### Input
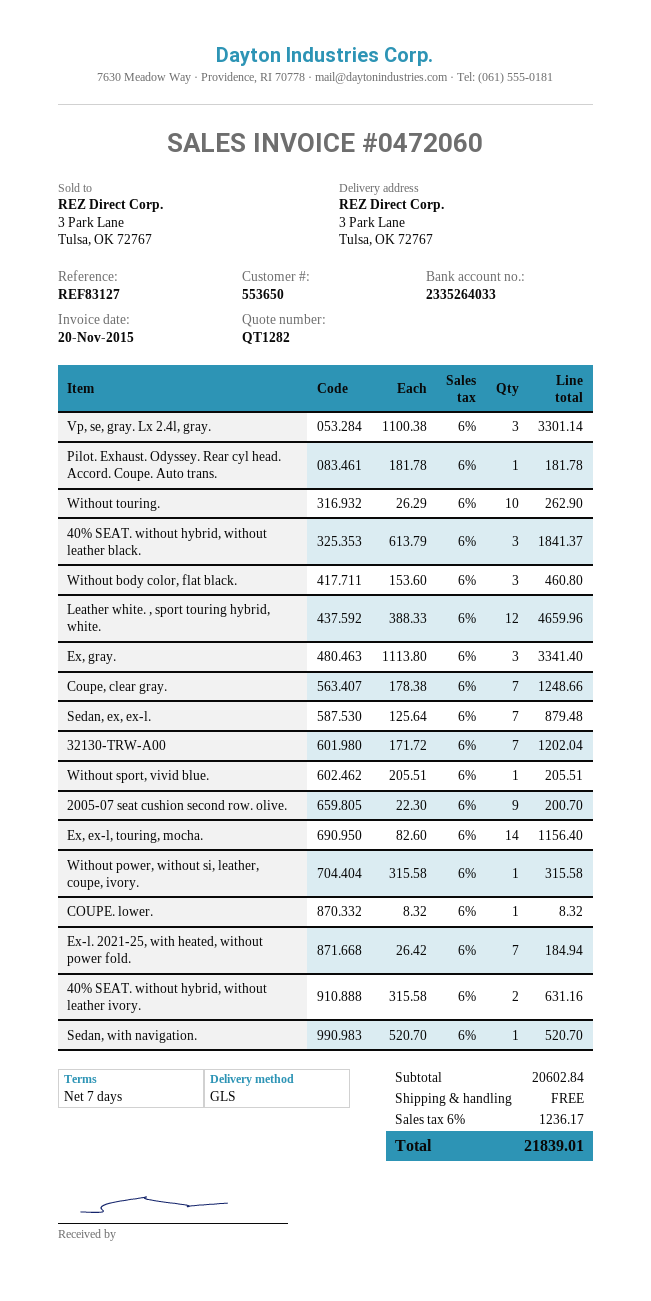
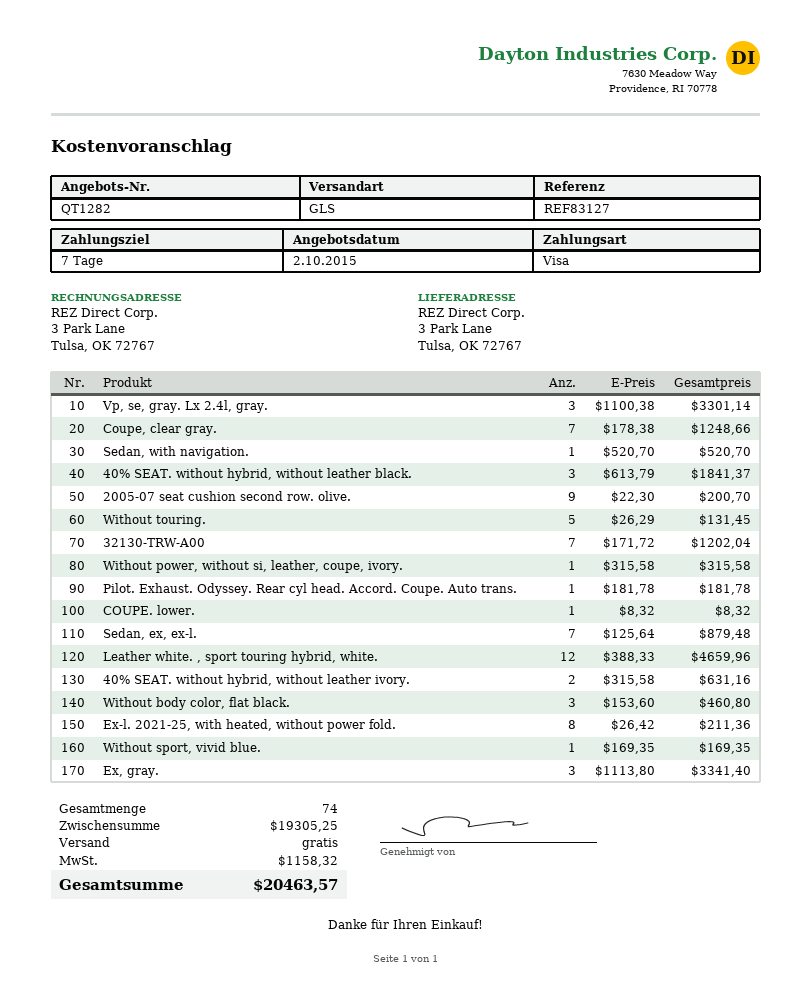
Without touring.: 10 x 26.29 = 262.90 -> 5 x 26.29 = 131.45
Without sport, vivid blue.: 1 x 205.51 = 205.51 -> 1 x 169.35 = 169.35
Ex, ex-l, touring, mocha.: 14 x 82.60 = 1156.40 -> none
Ex-l. 2021-25, with heated, without power fold.: 7 x 26.42 = 184.94 -> 8 x 26.42 = 211.36
subtotal: 20602.84 -> 19305.25
tax: 1236.17 -> 1158.32
total: 21839.01 -> 20463.57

### Exercise goal
When a line of the data holds the string "touring", pick it out and copy it.

### Output below
Without touring.: 10 x 26.29 = 262.90 -> 5 x 26.29 = 131.45
Ex, ex-l, touring, mocha.: 14 x 82.60 = 1156.40 -> none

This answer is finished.